If the Labour front bench wants advice on A level reform, it need look no further than the chair of its backbench education committee for some informed opinion.
John Gunnell, 63, member for Morley and Rothwell, elected as chairman last week when the committee met for the first time, was involved in early work on the development of the International Baccalaureate when he was head of chemistry at the United Nations School in New York between 1962 and 1970.
"It has become a very academic qualification, rather more so than we intended. But I still think that the principle of a more broadly-based qualification is the right one," he said.
He can also point to an academic background, as a lecturer in Leeds University's centre for studies in science education from 1970 to 1988.
Mr Gunnell said one of the committee's key roles would be to ensure that Labour ministers, locked into heavy Whitehall administrative timetables, did not lose touch with party or professional opinion in the country. "We want to ensure that they are kept in touch with the views of people in all parts of the education service, particularly in response to things like the white paper or the Dearing report. We will also want to warn them where policies are causing concern in the country."
About 100 backbenchers - each is allowed to join three groups - have signed up as committee members. "It is now a matter of finding out how many are interested in being active," he said.

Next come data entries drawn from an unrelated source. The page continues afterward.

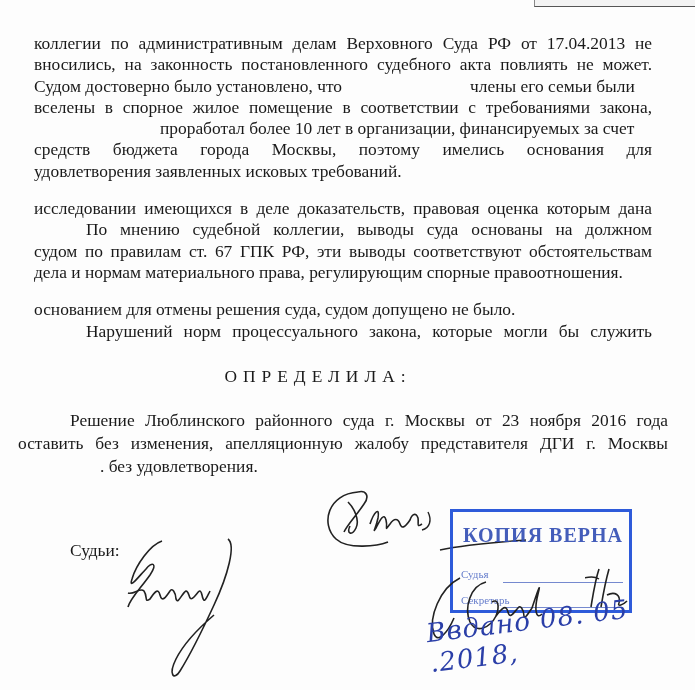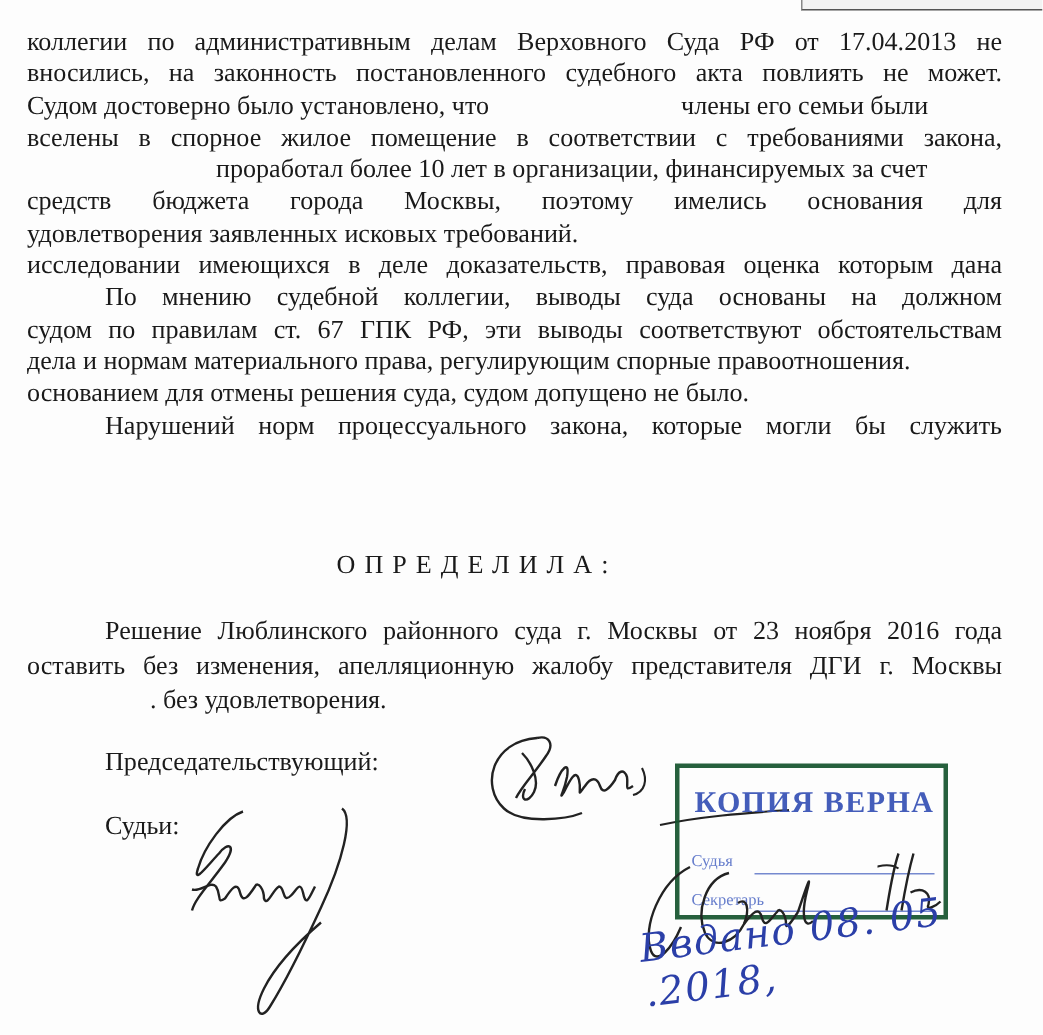"коллегии по административным делам" .body-text p { margin: 0 -> 16px }
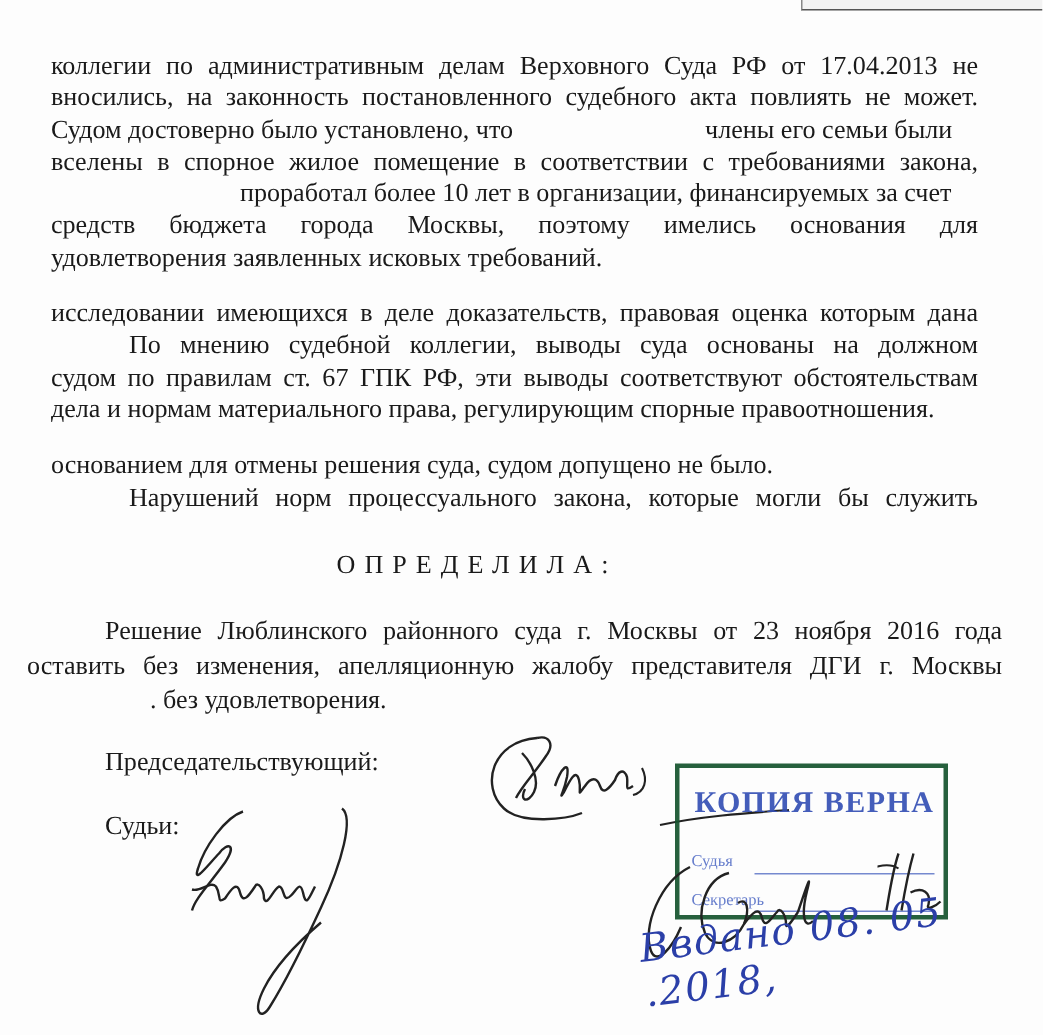"Председательствующий:" div.signature-label { html: <div>Председательствующий:</div> -> none }
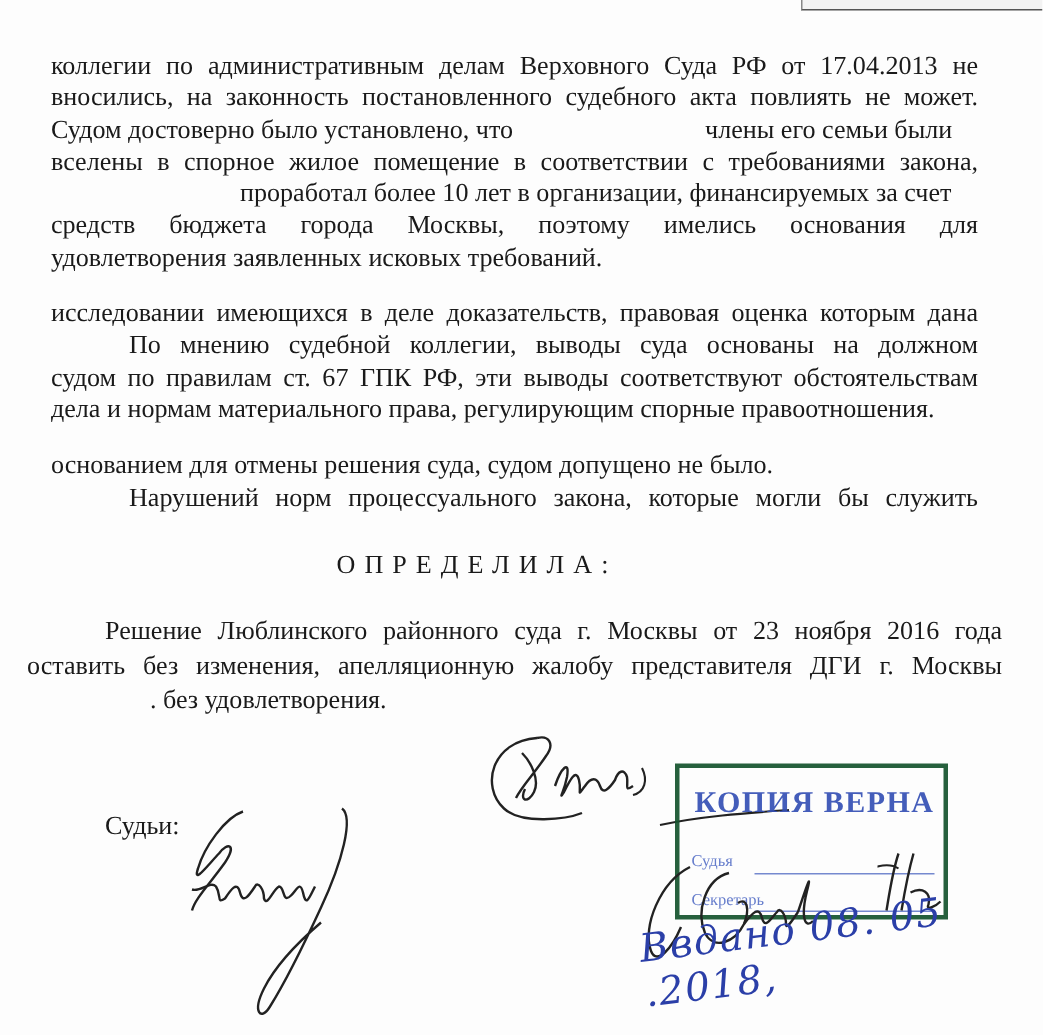"КОПИЯ ВЕРНА" .stamp { border: 3px solid #14532d -> 3px solid #1d4ed8 }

The committee elected three other officers. The two vice chairs will be Gerry Steinberg, MP for Durham City since 1987 and formerly chair of the committee from 1990 to 1996 and Sally Keeble, newly elected member for Northampton North and assistant director of external relations for the Inner London Education Authority from 1984 to 1986. Secretary of the committee is another new member, the historian Gordon Marsden (Blackpool North), editor of History Today since 1985 and a part-time Open University tutor.